HIGH SCHOOL FOOTBALL: Biggerstaff back as West Caldwell’s head coach

Mike Biggerstaff, who is coming out of retirement to become head football coach at West Caldwell High for the second time, speaks with prospective players on Thursday. He is the school’s all-time win leader with 75 in his first tenure with the Warriors./WEST CALDWELL HIGH PHOTO

By CHRIS HOBBS
HobbsDailyReport.com

LENOIR – West Caldwell High on Thursday welcomed the return of its all-time winningest head football coach.

In a press release, the Warriors’ athletic department named Mike Biggerstaff – whose West Caldwell teams from 1979 through 1987 went 75-26 – as the next head football coach.

The field at West Caldwell’s Thuss Stadium was named after Biggerstaff in 2016.

He is coming out of retirement to coach, having last been a head coach at East Burke, and will be a non-faculty coach.

“I wasn’t looking for a job…” Biggerstaff said Thursday night. “(But) West Caldwell… those people have been good to me.”

“We’ve got work to do,” Biggerstaff said, noting he wants to return the consistently of the Warriors’ program to what it was in his first tenure as head coach there.

Biggerstaff, 70, began tenures as a head coach at R-S Central (two years) before guiding West Caldwell (nine years).

After working in private business for 14 years, Biggerstaff was hired as head coach at East Burke and guided the Cavs for eight years before leaving after the 2009 season.

This season will be his 20th as a head coach and his 26th in coaching.

“What a great day to be a Warrior,” West Caldwell athletic director Stephen McMasters said in the press release. “We are honored and proud to hire Coach Biggerstaff home to West Caldwell to lead our football program and to mentor young men.

“We set out to hire the best coach we could find and we decided to shoot for the moon.

“Coach Biggerstaff has a heart to lead our football program back where it belongs and he is driven to help the young men in our school.

“He will now begin working to assemble a top-notch staff and start spring practice when we return from spring break.

“We are fortunate to have Coach Biggerstaff back on the sideline. It’s a great day to be a Warrior!”

Biggerstaff’s coaching career also includes as an assistant at Marion High, his alma mater, and at Freedom under the late Ralph (Jug) Wilson, a North Carolina High School Athletic Association (NCHSAA) Hall of Famer.

Biggerstaff retired after the 1987 season at West Caldwell and was out of coaching until hired by East Burke. He replaces DeVore Holman, who spent the last two seasons as head coach at West Caldwell.

West Caldwell announced in early November that Holman would not return as head coach, and he has since been named head coach at Lexington (N.C.).
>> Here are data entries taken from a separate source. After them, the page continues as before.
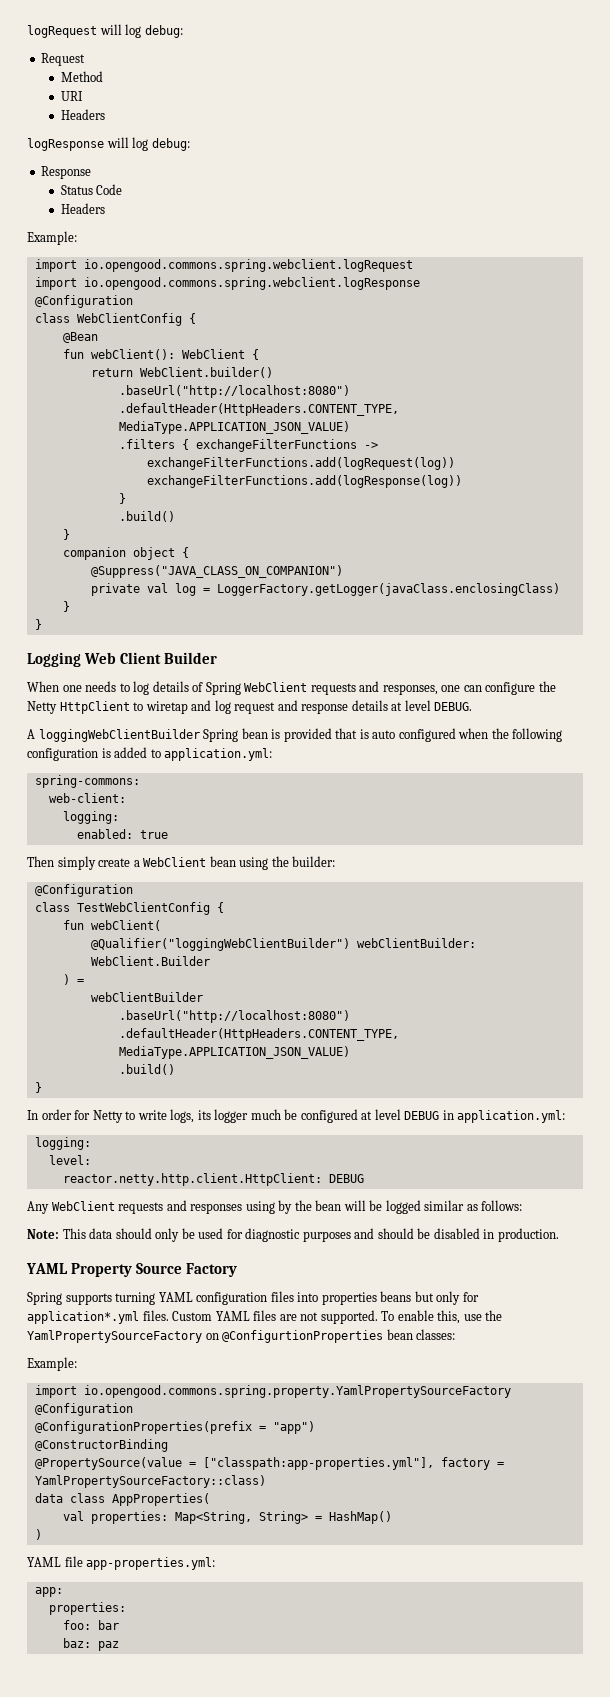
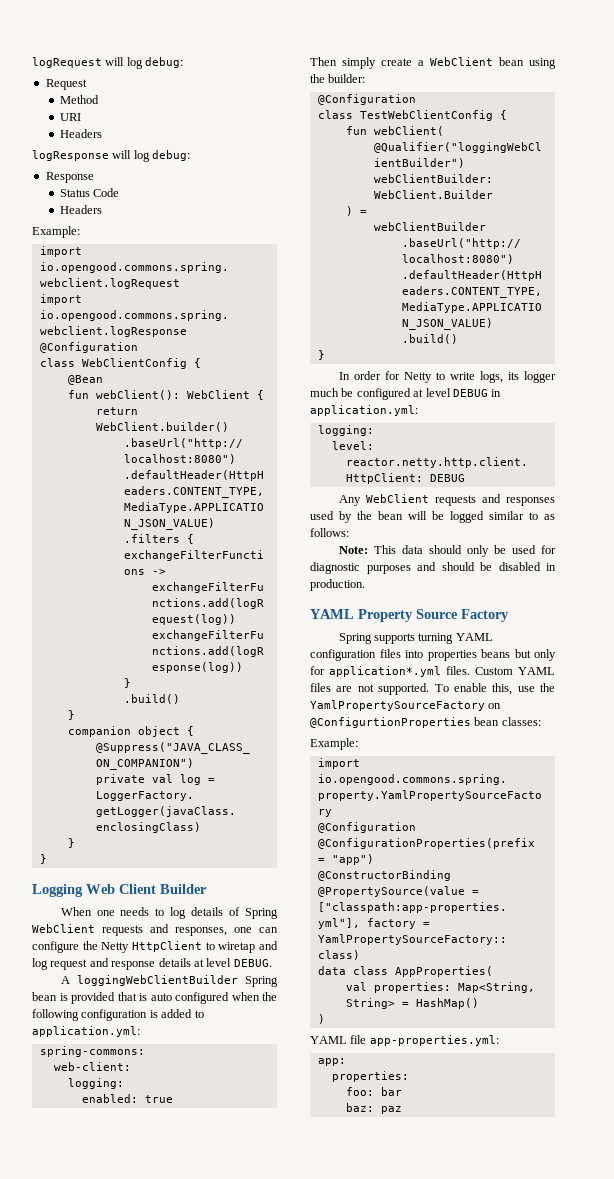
- Any WebClient requests and responses using by the bean will be logged similar as follows:
+ Any WebClient requests and responses used by the bean will be logged similar to as follows:

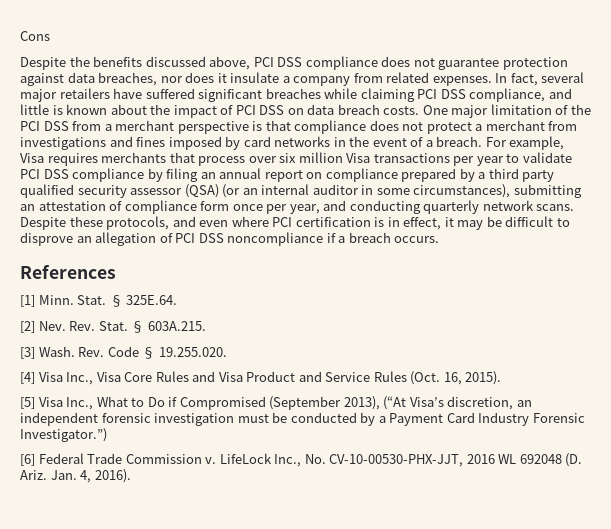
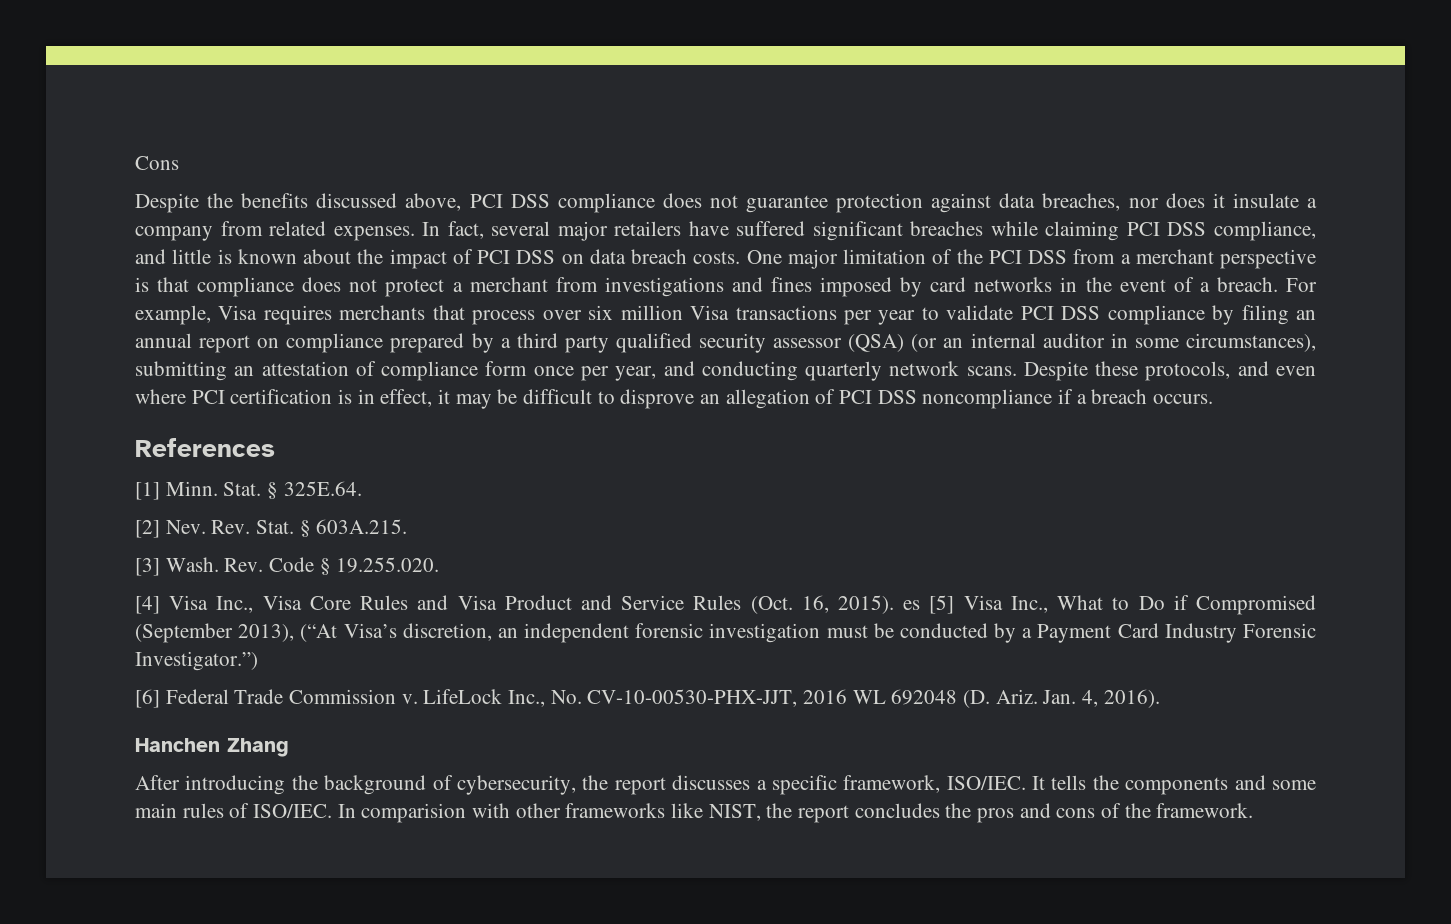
- [4] Visa Inc., Visa Core Rules and Visa Product and Service Rules (Oct. 16, 2015).
- [5] Visa Inc., What to Do if Compromised (September 2013), (“At Visa’s discretion, an independent forensic investigation must be conducted by a Payment Card Industry Forensic Investigator.”)
+ [4] Visa Inc., Visa Core Rules and Visa Product and Service Rules (Oct. 16, 2015). es [5] Visa Inc., What to Do if Compromised (September 2013), (“At Visa’s discretion, an independent forensic investigation must be conducted by a Payment Card Industry Forensic Investigator.”)
+ Hanchen Zhang
+ After introducing the background of cybersecurity, the report discusses a specific framework, ISO/IEC. It tells the components and some main rules of ISO/IEC. In comparision with other frameworks like NIST, the report concludes the pros and cons of the framework.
The Warriors went 0-11 last season, including 0-7 in the Northwestern Foothills 2A (place). They were 6-6, 3-4 in Holman’s first season.

West Caldwell will leave Class 3A and the Northwestern 3A-4A in August, a request approved by the NCHSAA after enrollment at the school declined in the first two years of the most recent statewide realignment.

Current enrollment at West Caldwell is 740.

The Warriors will play next season in the Northwestern Foothills 2A with Biggerstaff’s debut on Aug. 23 in a non-conference game at South Caldwell.

“We are so excited to finally be naming a head football coach,” West Caldwell principal Craig Styer said in the press release. “We wanted to ensure we were hiring, not only the best football coach, but the best person to truly know what our student-athletes and community need.

“We have truly hit a grand slam with Coach Biggerstaff. The success he has had in not only win percentages, but in producing successful, productive citizens is second to none. We are truly hiring the perfect person for the job!

“We look forward to watching the program grow and seeing West Caldwell back competitive on the gridiron.”

Biggerstaff led West Caldwell to six conference titles and was named a conference coach of the year three times and also served as a coach in the East-West All-Star game and in the 1985 Shrine Bowl.

A member of the Caldwell County Sports Hall of Fame and also the Western Carolina Hall of Fame (2016), Biggerstaff played college football at WCU from 1966-1969 as an offensive lineman and inside linebacker. He went to WCU as a walk-on and earned a scholarship.

Biggerstaff’s wife, Sandee, retired from a career at West Caldwell and his son, Joe Don, was a standout athlete and graduated in 1983.